JAKARTA,- – Pakar pemilu dan mantan anggota Komisi Pemilihan Umum (KPU) periode 2007-2012, I Gusti Putu Artha, meyakini bahwa pasangan calon (paslon) H. Edison, SH MH dan Ir. Hj. Sumarni, M.Si., akan dilantik sebagai paslon terpilih dalam Pilkada Muara Enim. Keyakinan ini disampaikannya saat dihubungi di Jakarta, Kamis 23 Januari 2025, berdasarkan analisis terhadap uraian permohonan Pemohon, jawaban Termohon, keterangan pihak terkait, serta laporan Bawaslu Muara Enim.
Putu Artha menegaskan bahwa permohonan yang diajukan Pemohon di Mahkamah Konstitusi (MK) tidak memenuhi syarat ambang batas sesuai Pasal 158 UU Nomor 10 Tahun 2016.
“Selisih antara perolehan suara pemenang dan Pemohon adalah 9.205 suara atau 3,12 persen.
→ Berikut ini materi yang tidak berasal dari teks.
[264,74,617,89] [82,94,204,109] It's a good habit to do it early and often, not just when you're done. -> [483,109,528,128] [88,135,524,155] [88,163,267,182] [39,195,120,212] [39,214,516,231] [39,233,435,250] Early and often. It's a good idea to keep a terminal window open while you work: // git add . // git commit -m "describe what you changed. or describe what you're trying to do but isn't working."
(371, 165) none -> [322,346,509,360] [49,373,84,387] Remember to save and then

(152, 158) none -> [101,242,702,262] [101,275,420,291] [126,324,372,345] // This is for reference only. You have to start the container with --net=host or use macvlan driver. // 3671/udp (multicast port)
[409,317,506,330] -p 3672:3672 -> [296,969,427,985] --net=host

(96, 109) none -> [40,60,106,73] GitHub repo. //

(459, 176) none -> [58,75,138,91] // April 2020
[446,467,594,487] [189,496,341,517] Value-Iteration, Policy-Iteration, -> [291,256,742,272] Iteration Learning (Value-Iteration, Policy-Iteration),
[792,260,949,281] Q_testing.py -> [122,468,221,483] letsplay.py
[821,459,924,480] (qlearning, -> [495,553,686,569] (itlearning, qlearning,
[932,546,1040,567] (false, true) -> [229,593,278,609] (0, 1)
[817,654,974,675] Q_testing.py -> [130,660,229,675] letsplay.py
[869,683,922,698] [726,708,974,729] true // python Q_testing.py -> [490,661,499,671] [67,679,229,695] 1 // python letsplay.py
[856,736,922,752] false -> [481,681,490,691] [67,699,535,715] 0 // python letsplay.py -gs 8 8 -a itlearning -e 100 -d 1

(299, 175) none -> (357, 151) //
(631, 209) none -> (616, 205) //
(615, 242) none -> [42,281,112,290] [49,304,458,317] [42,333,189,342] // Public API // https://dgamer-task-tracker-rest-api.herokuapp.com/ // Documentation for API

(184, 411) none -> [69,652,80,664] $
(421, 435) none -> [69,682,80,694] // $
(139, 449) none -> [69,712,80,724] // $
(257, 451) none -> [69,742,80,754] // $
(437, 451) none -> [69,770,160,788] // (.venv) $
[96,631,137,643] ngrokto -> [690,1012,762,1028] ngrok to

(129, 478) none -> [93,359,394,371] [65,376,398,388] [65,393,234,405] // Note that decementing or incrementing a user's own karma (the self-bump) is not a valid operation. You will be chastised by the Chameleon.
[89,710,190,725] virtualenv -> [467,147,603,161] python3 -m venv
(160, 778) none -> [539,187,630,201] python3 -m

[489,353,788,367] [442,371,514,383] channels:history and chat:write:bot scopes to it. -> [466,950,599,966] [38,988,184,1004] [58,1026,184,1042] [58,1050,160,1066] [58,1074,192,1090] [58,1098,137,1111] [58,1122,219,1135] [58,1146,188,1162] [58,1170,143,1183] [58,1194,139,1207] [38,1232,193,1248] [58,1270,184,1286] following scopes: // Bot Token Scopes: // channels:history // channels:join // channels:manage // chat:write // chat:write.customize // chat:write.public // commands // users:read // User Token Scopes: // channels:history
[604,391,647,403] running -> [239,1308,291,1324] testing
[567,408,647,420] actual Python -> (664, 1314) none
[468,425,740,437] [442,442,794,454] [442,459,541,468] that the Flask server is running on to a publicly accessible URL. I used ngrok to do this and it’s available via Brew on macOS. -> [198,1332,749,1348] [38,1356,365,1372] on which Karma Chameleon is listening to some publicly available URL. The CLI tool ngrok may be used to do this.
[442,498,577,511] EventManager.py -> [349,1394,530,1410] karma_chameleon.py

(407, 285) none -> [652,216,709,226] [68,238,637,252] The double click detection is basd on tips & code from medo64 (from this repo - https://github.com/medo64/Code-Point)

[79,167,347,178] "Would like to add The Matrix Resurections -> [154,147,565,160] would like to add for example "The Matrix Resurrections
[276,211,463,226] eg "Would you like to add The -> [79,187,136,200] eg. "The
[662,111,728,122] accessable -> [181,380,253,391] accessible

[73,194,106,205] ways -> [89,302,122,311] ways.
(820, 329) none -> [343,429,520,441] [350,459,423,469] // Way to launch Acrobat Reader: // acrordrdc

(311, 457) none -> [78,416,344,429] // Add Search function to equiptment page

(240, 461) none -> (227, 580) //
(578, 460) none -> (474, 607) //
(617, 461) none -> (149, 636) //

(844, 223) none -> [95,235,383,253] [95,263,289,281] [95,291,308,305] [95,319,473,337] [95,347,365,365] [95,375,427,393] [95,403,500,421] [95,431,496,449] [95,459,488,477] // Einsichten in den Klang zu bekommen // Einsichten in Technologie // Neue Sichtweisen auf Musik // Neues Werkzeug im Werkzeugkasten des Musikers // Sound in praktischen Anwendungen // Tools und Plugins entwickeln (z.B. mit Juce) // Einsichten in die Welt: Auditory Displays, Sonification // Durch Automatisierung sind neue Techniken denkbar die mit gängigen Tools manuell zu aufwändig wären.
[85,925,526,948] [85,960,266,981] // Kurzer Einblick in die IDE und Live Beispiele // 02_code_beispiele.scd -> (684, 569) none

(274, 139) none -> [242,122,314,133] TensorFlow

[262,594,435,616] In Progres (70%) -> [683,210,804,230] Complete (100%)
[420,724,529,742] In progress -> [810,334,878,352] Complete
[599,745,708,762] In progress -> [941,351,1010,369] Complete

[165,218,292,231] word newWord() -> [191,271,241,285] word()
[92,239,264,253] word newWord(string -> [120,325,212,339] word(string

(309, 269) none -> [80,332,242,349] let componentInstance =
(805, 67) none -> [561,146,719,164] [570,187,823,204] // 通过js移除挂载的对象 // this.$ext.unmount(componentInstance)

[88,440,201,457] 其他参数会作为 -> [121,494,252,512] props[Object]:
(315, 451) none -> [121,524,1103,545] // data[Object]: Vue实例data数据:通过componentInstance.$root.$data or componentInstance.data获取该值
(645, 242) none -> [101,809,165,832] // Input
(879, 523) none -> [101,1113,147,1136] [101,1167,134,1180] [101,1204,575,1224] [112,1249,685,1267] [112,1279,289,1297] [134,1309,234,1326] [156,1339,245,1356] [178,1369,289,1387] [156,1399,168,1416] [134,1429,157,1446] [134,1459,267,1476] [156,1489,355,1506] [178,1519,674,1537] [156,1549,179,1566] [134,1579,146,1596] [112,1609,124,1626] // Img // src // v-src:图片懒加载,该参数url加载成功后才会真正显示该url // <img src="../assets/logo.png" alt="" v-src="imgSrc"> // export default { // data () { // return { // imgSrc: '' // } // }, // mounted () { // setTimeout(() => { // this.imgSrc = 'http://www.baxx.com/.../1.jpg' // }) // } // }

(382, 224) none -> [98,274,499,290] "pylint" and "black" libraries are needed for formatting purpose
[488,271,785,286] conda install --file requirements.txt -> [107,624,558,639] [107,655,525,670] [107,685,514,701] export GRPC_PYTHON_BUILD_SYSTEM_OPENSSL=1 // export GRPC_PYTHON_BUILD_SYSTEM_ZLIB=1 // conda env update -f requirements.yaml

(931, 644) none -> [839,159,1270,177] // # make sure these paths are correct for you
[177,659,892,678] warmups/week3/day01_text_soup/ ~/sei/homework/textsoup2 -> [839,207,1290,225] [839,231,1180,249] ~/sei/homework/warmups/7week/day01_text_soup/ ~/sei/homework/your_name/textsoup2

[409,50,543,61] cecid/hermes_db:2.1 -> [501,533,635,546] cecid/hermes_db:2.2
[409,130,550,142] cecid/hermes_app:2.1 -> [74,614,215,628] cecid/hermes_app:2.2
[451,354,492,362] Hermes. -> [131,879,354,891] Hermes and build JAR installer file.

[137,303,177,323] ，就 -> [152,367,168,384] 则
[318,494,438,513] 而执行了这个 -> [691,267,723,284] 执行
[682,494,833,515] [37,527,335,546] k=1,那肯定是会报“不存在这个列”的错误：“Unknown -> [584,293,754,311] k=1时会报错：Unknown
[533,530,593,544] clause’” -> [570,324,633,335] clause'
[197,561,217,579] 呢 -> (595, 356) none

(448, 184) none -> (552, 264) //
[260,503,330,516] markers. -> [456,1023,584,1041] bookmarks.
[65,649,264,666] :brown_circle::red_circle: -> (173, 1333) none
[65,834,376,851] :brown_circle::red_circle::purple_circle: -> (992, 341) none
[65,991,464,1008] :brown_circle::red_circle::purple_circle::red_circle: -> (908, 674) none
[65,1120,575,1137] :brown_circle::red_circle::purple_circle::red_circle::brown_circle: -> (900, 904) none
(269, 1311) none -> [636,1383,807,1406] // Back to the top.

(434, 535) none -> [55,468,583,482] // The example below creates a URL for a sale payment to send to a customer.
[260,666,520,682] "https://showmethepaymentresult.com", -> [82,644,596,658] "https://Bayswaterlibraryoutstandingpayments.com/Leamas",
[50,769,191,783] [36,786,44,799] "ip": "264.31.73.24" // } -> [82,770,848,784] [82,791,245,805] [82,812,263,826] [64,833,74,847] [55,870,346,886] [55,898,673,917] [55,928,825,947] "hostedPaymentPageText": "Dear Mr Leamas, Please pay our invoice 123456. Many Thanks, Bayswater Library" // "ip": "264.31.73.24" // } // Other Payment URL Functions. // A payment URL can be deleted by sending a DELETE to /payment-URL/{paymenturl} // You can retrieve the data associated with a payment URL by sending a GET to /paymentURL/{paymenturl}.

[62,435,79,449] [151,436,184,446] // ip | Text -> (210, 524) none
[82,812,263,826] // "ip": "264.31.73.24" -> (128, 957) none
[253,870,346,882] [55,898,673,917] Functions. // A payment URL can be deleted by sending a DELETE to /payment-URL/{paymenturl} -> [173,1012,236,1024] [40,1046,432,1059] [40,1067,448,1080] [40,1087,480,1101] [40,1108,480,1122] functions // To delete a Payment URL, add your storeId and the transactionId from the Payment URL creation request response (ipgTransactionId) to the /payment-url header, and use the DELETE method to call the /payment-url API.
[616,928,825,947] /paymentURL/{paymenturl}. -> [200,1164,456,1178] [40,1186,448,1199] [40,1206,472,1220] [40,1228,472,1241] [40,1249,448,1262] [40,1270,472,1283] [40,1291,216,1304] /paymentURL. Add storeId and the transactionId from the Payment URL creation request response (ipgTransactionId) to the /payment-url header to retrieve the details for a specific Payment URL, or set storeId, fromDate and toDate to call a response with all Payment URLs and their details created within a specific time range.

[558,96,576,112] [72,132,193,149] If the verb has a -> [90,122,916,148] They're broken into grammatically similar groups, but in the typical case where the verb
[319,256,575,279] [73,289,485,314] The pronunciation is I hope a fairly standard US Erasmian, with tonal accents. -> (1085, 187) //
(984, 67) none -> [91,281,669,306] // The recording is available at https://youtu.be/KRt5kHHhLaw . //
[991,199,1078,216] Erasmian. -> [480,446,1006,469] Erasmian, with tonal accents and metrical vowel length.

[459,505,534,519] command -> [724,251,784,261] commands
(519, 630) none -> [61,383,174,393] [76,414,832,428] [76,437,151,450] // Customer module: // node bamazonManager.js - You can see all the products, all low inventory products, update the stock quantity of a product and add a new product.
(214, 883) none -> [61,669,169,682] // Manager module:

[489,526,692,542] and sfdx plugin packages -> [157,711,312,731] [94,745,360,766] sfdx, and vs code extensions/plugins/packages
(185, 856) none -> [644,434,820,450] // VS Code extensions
Sementara, ambang batas yang disyaratkan untuk memiliki kedudukan hukum di MK adalah satu persen atau 2.948 suara. Dari aspek legal standing saja, permainan sudah selesai,” ujarnya.
Lebih lanjut, ia menjelaskan bahwa beberapa kasus yang sempat menunda penerapan Pasal 158 kemudian berlanjut ke sidang pembuktian. Namun, dalam sidang pendahuluan yang telah berlangsung sebanyak dua kali ini, Pemohon harus mampu membuktikan dalil-dalilnya secara jelas dan meyakinkan, bukan hanya berbasis opini semata.
Putu juga menyoroti petitum Pemohon yang meminta pemungutan suara ulang (PSU) di empat kecamatan. Menurutnya, permohonan ini tidak didukung argumentasi hukum dan bukti yang kuat.
“Landasan hukum PSU itu diatur dalam Pasal 112 UU Nomor 10 Tahun 2016 serta diatur lebih lanjut dalam PKPU Nomor 17 Tahun 2024 Pasal 50 ayat (1) dan ayat (2). Sayangnya, tidak ada satupun dalil yang menunjukkan bahwa empat kecamatan tersebut memenuhi syarat untuk dilakukan PSU. Yang ada hanya tudingan terkait golput, DPT ganda, suara siluman, dan hal-hal lain yang tidak relevan dengan regulasi yang ada,” jelas Putu.
Ia menambahkan, argumen yang lebih rasional untuk PSU seharusnya didasarkan pada bukti yang jelas dari setiap TPS di empat kecamatan tersebut. Misalnya, ditemukan lebih dari satu orang tanpa hak pilih yang tetap memilih di TPS tersebut. Namun, dalil-dalil yang diajukan Pemohon dianggap kabur dan tidak menunjukkan bukti konkret.
“Saya membaca dalil Pemohon dan menemukan bahwa argumen pendukungnya sangat lemah dan tidak jelas,” tegasnya.
Terkait pelanggaran yang bersifat kualitatif, Pemohon mendalilkan adanya sejumlah persoalan, seperti kelalaian KPU Muara Enim dalam mencatat kejadian khusus, pelanggaran etik oleh PPK Lawang Kidul, netralitas ASN dan penyelenggara, manipulasi hasil penghitungan suara, DPT ganda, surat suara siluman, serta TPS mencurigakan. Namun, Putu menekankan bahwa sebagian besar dalil tersebut telah dilaporkan ke Bawaslu Muara Enim, dan hanya pelanggaran etik oleh PPK Lawang Kidul yang terbukti. “Berdasarkan keterangan Bawaslu Muara Enim yang saya baca di website MK, pelanggaran etik tersebut tidak mempengaruhi hasil pemungutan suara yang memenangkan H. Edison dan Hj. Sumarni,” ungkapnya.
Dengan mempertimbangkan aspek kuantitatif dan kualitatif, Putu menyimpulkan bahwa perkara sengketa Pilkada Muara Enim akan berakhir pada putusan dismissal dan tidak berlanjut ke sidang pembuktian. “Artinya, paslon pemenang tinggal dilantik,” ujarnya mengakhiri pernyataan. (Deri).